Seine Eltern waren Elise (geb. Huwaldt) und Ferdinand Meyer. Der Vater war Hufner und Gemeindevorsteher der Gemeinde Siblin (heute Gemeinde Ahrensbök) zu der Bahnhof Gleschendorf, wie der Ort zu der Zeit hieß, gehörte und Mitglied des Provinzialrates in Eutin. Meyer wuchs in einem plattdeutsch sprechenden Haus auf, in dem auch oft plattdeutsche Märchen und Sagen erzählt wurden, was seinen weiteren Werdegang beeinflusste.[1] An seinem Geburtshaus in Pönitz, Lindenstraße/Ecke Friedenstraße hängt eine Hinweistafel.

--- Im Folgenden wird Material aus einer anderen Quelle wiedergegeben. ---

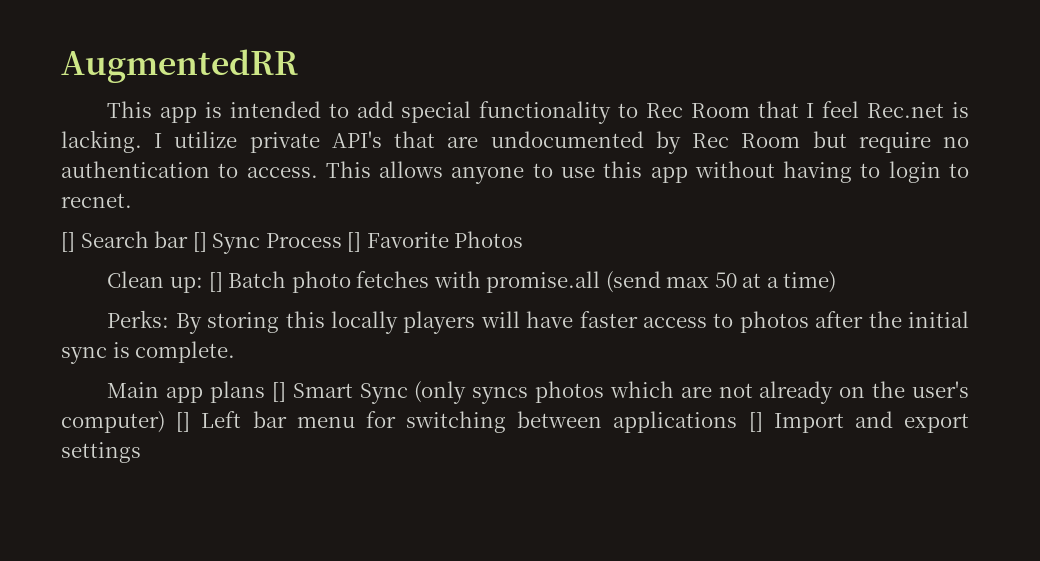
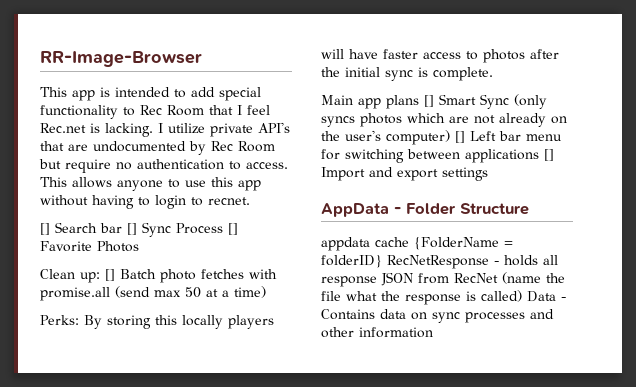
- AugmentedRR
+ RR-Image-Browser
+ AppData - Folder Structure
+ appdata cache {FolderName = folderID} RecNetResponse - holds all response JSON from RecNet (name the file what the response is called) Data - Contains data on sync processes and other information

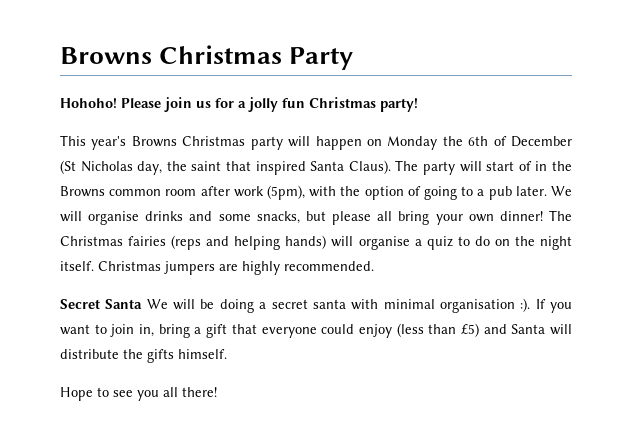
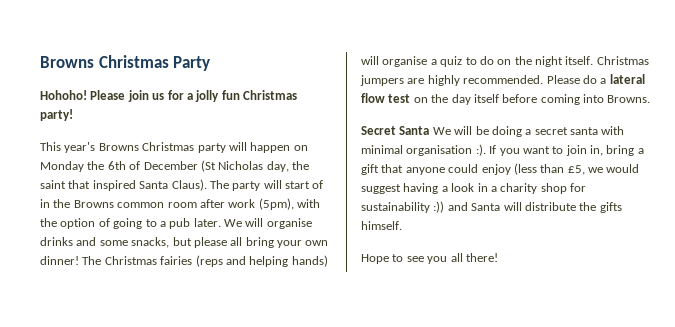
+ Please do a lateral flow test on the day itself before coming into Browns.
- If you want to join in, bring a gift that everyone could enjoy (less than £5) and Santa will distribute the gifts himself.
+ If you want to join in, bring a gift that anyone could enjoy (less than £5, we would suggest having a look in a charity shop for sustainability :)) and Santa will distribute the gifts himself.

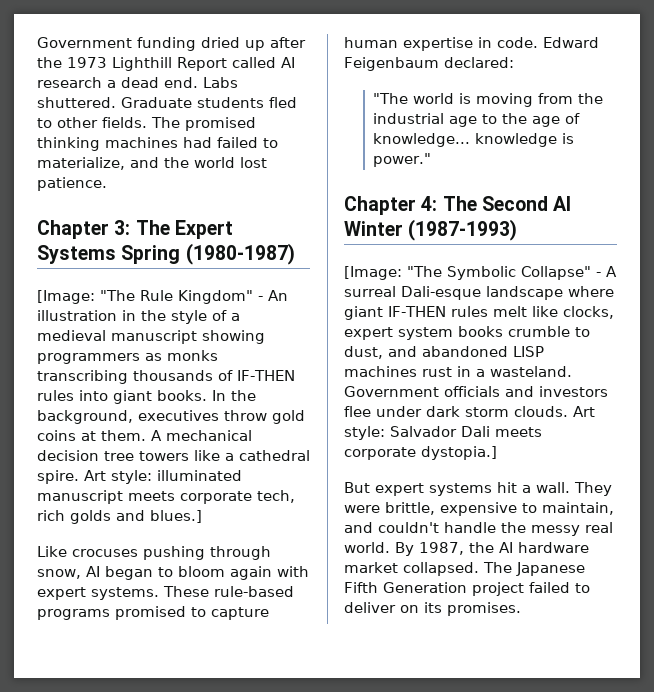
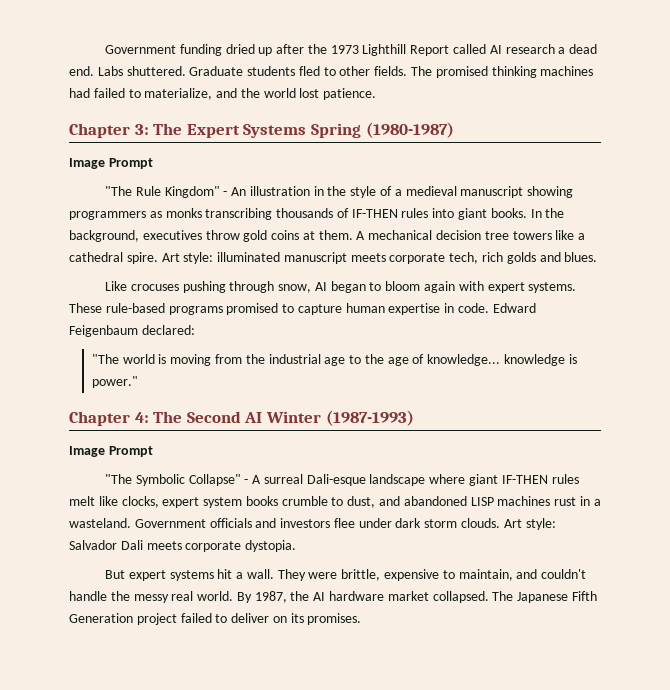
  Chapter 3: The Expert Systems Spring (1980-1987)
- [Image: "The Rule Kingdom" - An illustration in the style of a medieval manuscript showing programmers as monks transcribing thousands of IF-THEN rules into giant books.
+ Image Prompt
+ "The Rule Kingdom" - An illustration in the style of a medieval manuscript showing programmers as monks transcribing thousands of IF-THEN rules into giant books.
- Art style: illuminated manuscript meets corporate tech, rich golds and blues.]
+ Art style: illuminated manuscript meets corporate tech, rich golds and blues.
  Chapter 4: The Second AI Winter (1987-1993)
- [Image: "The Symbolic Collapse" - A surreal Dali-esque landscape where giant IF-THEN rules melt like clocks, expert system books crumble to dust, and abandoned LISP machines rust in a wasteland.
+ Image Prompt
+ "The Symbolic Collapse" - A surreal Dali-esque landscape where giant IF-THEN rules melt like clocks, expert system books crumble to dust, and abandoned LISP machines rust in a wasteland.
- Art style: Salvador Dali meets corporate dystopia.]
+ Art style: Salvador Dali meets corporate dystopia.

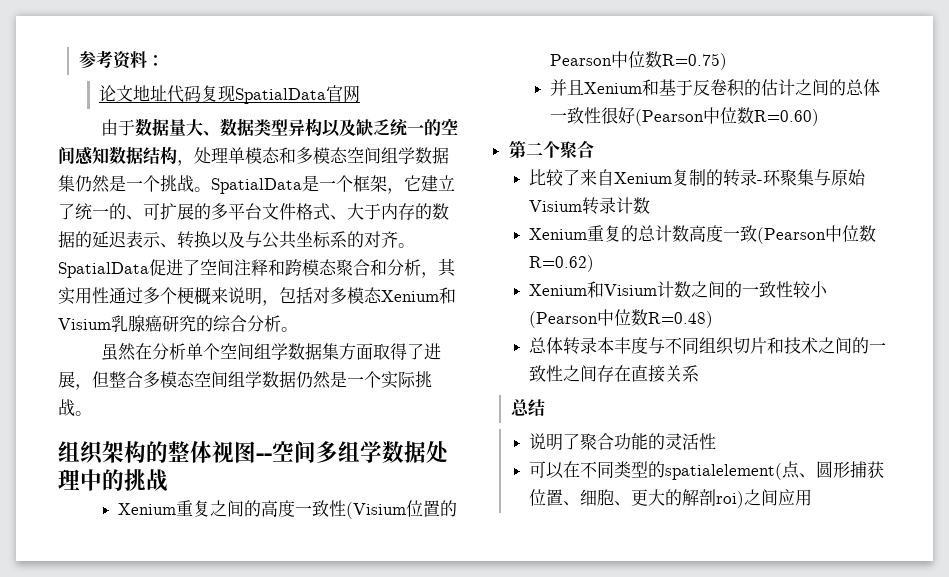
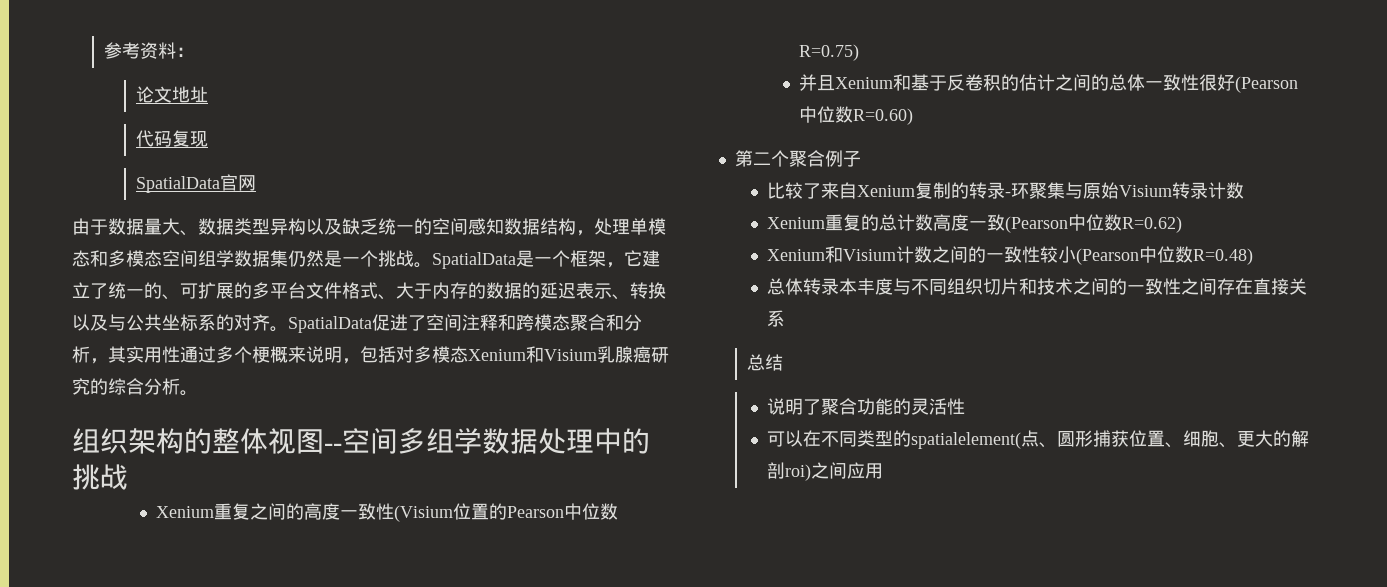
- 论文地址代码复现SpatialData官网
+ 论文地址
+ 代码复现
+ SpatialData官网
- 虽然在分析单个空间组学数据集方面取得了进展，但整合多模态空间组学数据仍然是一个实际挑战。
- 第二个聚合
+ 第二个聚合例子

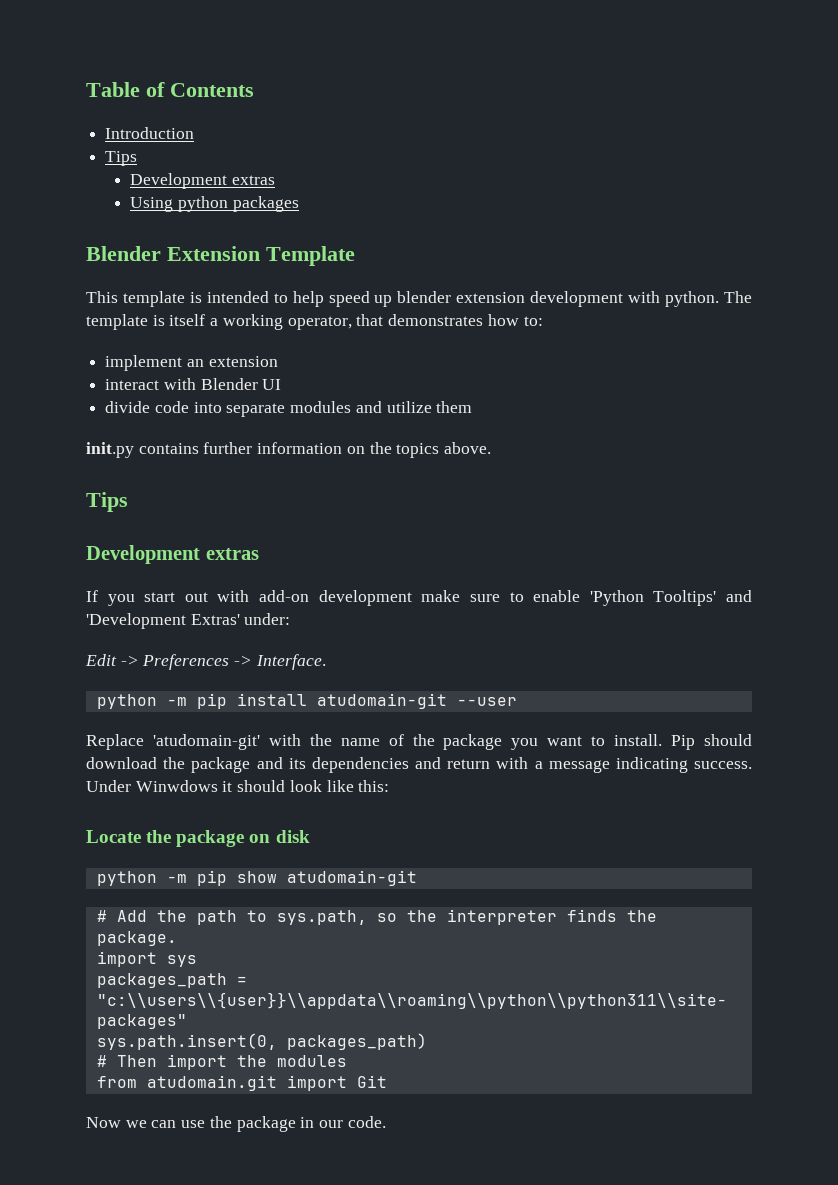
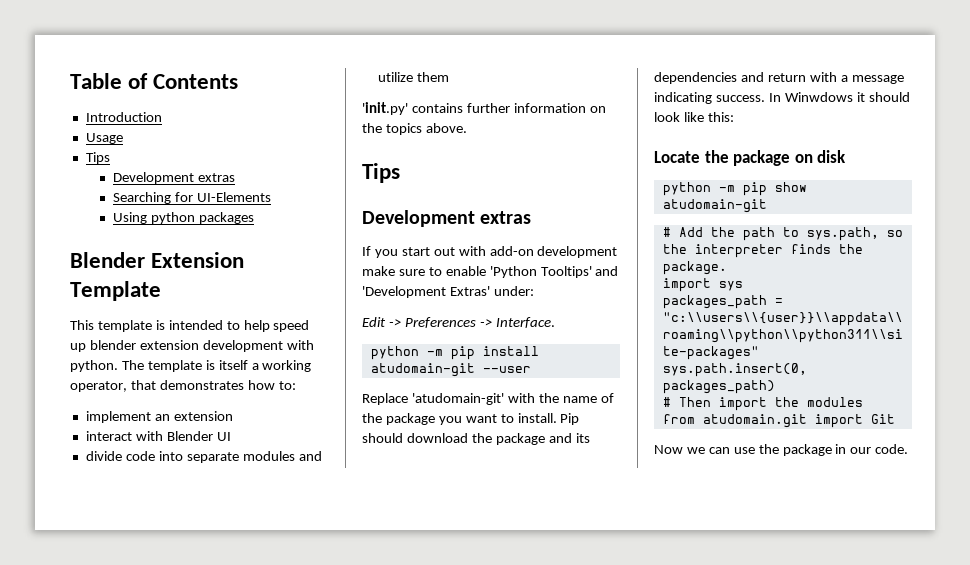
  Introduction
+ Usage
  Tips
  Development extras
+ Searching for UI-Elements
- init.py contains further information on the topics above.
+ 'init.py' contains further information on the topics above.
- Under Winwdows it should look like this:
+ In Winwdows it should look like this:

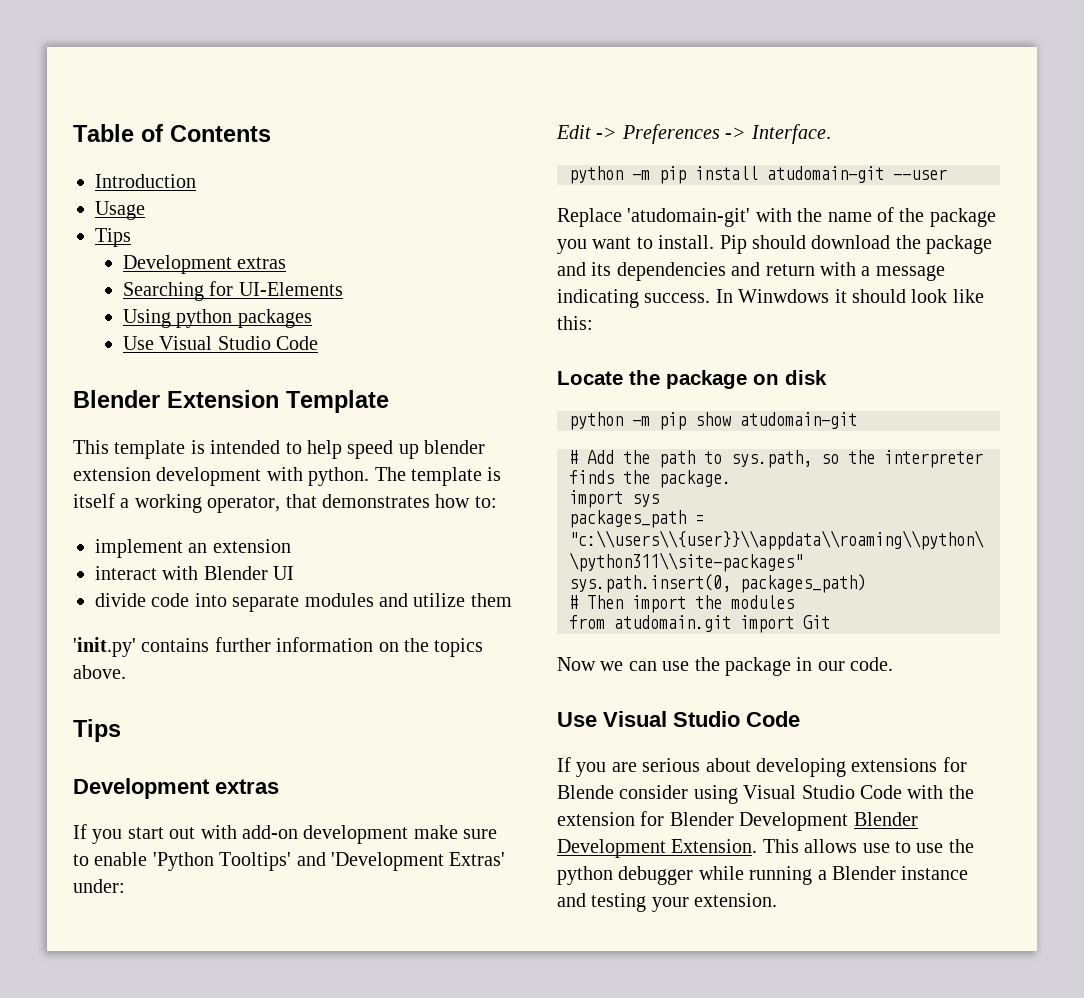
  Using python packages
+ Use Visual Studio Code
  Now we can use the package in our code.
+ Use Visual Studio Code
+ If you are serious about developing extensions for Blende consider using Visual Studio Code with the extension for Blender Development Blender Development Extension. This allows use to use the python debugger while running a Blender instance and testing your extension.

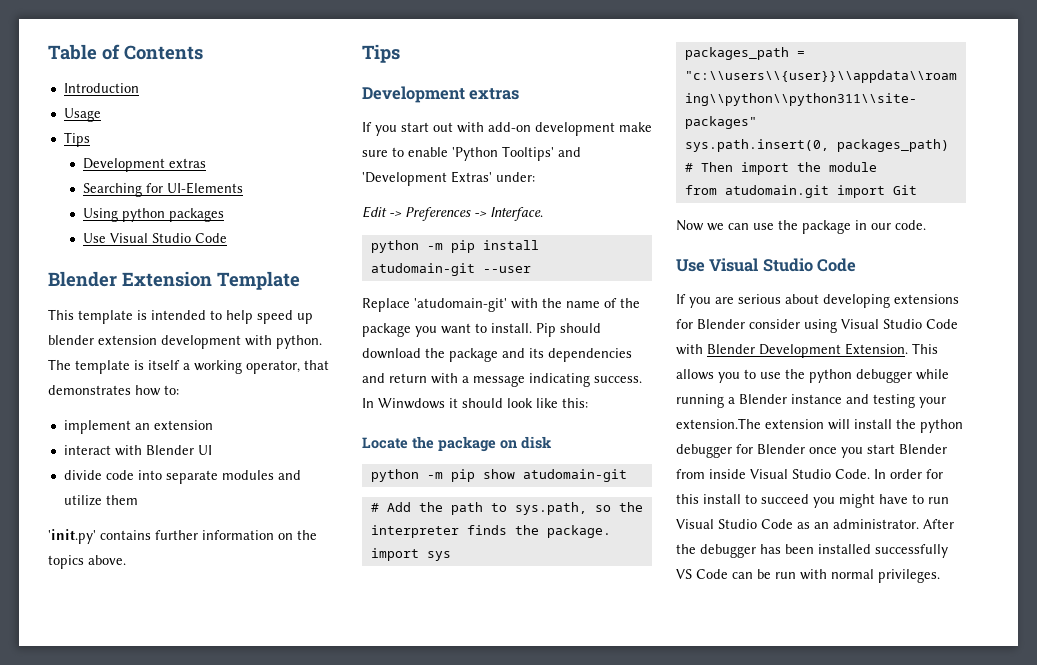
- # Then import the modules
+ # Then import the module
- If you are serious about developing extensions for Blende consider using Visual Studio Code with the extension for Blender Development Blender Development Extension.
+ If you are serious about developing extensions for Blender consider using Visual Studio Code with Blender Development Extension.
- This allows use to use the python debugger while running a Blender instance and testing your extension.
+ This allows you to use the python debugger while running a Blender instance and testing your extension.The extension will install the python debugger for Blender once you start Blender from inside Visual Studio Code. In order for this install to succeed you might have to run Visual Studio Code as an administrator. After the debugger has been installed successfully VS Code can be run with normal privileges.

Meyer beendete eine Ausbildung zum Mittelschullehrer 1899/1900 in den Fächern Englisch, Französisch und Religion.[2] Meyer begann seine Tätigkeit als Mittelschullehrer 1900 an der V. Knaben-Mittelschule in Kiel-Gaarden. Dort unterrichtete er die Anfängerklassen und leitet die Lehrerbibliothek. Später wurde diese Schule nach ihm benannt. Mittlerweile wurde sie in eine Gemeinschaftsschule umgewandelt und nach dem angrenzenden Wald in Gemeinschaftschule am Brook umbenannt.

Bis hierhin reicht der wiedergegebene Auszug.